The practice of meditation

A series of talks looking at the practice of meditation in detail. We discuss different types of instructions, what’s happening in the nervous system, how to work with emotion, thought, and sensation, how the practice develops, and more.


Part 1: Two broad styles of meditation instruction that differ in how we use our attention, and have different results. And an introduction to how practice develops as we move through layers of personal material.

(12.5.17)

Meditation: Two necessary qualities to cultivate: Rest and Focus.
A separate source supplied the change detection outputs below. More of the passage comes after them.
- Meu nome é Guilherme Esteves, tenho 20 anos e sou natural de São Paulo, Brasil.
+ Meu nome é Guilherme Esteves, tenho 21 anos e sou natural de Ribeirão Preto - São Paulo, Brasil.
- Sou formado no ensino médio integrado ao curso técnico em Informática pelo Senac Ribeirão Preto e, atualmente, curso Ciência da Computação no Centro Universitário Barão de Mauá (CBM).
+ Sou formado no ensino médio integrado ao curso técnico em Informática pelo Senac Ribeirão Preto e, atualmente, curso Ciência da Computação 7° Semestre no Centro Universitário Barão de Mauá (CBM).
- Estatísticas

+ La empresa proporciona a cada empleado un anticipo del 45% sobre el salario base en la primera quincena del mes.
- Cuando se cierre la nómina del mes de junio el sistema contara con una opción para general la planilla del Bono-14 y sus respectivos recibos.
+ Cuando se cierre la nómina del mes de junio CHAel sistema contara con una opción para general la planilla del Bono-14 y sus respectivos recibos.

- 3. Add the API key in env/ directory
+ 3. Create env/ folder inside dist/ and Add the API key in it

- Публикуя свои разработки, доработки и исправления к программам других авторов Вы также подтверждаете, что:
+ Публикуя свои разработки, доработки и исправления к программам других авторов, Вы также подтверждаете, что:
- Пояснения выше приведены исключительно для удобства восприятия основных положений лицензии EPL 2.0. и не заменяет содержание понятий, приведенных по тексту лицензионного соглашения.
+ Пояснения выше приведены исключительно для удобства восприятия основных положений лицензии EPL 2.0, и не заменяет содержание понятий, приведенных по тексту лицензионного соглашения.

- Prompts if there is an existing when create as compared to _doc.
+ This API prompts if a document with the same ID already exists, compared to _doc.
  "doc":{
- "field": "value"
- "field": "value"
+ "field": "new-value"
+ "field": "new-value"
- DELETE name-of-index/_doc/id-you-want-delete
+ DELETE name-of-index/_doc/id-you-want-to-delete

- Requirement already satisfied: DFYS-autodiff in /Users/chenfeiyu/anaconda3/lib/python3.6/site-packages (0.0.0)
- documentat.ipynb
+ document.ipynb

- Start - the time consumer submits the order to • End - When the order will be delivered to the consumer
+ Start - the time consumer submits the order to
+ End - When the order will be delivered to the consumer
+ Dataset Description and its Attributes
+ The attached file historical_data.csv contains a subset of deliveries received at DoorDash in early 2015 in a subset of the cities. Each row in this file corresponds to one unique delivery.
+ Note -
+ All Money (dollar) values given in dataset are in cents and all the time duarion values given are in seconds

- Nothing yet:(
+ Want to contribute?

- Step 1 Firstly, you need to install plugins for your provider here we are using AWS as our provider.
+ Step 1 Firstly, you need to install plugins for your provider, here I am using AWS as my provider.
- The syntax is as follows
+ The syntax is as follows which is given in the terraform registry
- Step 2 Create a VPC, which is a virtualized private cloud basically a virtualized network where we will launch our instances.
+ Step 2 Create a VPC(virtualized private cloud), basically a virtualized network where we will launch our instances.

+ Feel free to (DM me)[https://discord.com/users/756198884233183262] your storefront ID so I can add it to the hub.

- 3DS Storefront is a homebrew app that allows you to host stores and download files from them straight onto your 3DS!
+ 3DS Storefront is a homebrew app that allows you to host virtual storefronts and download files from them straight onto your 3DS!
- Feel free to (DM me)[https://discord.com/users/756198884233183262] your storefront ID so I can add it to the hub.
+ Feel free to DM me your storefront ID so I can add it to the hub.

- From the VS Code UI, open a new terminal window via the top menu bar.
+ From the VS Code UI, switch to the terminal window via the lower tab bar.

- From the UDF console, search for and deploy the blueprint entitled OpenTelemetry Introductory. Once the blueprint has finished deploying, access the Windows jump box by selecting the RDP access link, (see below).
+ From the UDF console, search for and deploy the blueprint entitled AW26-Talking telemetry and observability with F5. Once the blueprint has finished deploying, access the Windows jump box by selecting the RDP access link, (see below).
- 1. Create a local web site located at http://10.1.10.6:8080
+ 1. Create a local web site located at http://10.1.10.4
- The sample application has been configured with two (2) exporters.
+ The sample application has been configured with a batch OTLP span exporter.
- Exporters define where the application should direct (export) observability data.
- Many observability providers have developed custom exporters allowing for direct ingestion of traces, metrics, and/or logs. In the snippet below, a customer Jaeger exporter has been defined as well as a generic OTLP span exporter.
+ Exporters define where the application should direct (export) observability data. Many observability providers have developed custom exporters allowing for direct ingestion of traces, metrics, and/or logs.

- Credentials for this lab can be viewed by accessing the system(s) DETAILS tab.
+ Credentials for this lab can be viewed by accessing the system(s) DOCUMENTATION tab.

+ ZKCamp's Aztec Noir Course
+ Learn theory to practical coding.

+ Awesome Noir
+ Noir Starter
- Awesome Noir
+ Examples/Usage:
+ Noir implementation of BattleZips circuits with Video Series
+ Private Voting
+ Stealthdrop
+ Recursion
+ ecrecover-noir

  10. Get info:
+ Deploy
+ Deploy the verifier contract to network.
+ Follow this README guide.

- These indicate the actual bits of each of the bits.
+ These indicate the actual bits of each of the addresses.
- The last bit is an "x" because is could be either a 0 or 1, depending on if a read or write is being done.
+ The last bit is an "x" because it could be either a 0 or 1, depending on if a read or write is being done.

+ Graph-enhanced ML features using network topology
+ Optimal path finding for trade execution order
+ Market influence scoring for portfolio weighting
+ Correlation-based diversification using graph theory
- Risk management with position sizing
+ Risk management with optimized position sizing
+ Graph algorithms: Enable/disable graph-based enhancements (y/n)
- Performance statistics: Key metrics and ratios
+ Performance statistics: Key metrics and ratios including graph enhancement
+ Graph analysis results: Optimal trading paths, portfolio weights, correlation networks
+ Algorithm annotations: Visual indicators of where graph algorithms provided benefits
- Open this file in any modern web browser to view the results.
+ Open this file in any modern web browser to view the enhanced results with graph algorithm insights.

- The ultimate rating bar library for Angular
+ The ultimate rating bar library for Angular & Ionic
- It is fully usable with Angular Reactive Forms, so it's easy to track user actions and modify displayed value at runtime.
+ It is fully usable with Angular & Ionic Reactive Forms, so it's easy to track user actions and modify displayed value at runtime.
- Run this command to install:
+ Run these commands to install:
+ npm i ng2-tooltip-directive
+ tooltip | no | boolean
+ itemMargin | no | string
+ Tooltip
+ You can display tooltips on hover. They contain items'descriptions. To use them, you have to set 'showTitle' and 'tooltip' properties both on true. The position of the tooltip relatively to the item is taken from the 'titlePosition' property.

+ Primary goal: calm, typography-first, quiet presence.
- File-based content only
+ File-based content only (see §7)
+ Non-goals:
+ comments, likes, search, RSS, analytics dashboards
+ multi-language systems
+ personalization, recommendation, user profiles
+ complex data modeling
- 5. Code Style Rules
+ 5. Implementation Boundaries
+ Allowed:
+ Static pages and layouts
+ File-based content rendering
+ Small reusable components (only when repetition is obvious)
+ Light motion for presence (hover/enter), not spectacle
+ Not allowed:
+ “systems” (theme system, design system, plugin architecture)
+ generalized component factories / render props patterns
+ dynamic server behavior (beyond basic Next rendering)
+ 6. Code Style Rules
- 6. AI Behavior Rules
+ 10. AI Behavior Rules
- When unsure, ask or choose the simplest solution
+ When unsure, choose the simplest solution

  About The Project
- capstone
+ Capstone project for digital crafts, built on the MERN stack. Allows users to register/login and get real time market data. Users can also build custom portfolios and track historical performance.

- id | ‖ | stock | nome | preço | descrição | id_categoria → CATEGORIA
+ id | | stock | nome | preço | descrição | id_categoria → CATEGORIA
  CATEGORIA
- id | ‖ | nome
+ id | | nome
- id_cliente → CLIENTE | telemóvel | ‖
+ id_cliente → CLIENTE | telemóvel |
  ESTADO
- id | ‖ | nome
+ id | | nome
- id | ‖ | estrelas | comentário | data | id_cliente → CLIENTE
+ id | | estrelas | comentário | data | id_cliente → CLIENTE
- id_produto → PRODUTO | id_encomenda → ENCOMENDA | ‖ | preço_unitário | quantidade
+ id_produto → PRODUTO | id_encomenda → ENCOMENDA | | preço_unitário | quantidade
Part 2: The Hindrances that prevent deepening in focus and calm, and how they can be worked with as activation in the nervous system. How all the hindrances are manifestations of the 3 Poisons: greed/lust, anger/hatred, and delusion. And how this means that they’re also manifestations of the primal defense and survival instincts of fight, flight, and freeze.

(12.12.17)

Meditation: Settling in your center, then skillful observation and intervention as distraction and activation arises.


Part 3: A discussion of the Buddha’s discourse called “The Removal of Distracting Thoughts” (Vitakka­saṇṭhāna Sutta, MN 20) in which the Buddha teaches 5 increasingly forceful interventions for ending repetitive unwholesome thoughts. We talked about how this style of practice is so different from the Bare Awareness style of meditation in how active it is in responding to charged thinking, and how it uses (wholesome) thought to defeat (unwholesome) thought.

(12.19.17)

Part 4: How letting go, or renunciation, can be seen as the whole path, and the primary activity in meditation practice. Thinking about meditation as essentially a subtractive process: removing the hindrances to clarity, and deactivating the residue of ancient wounds (in other words, karma), revealing the ease and pleasure of stillness as always available.

Meditation: Letting go. With the Refuge & Precepts pūja.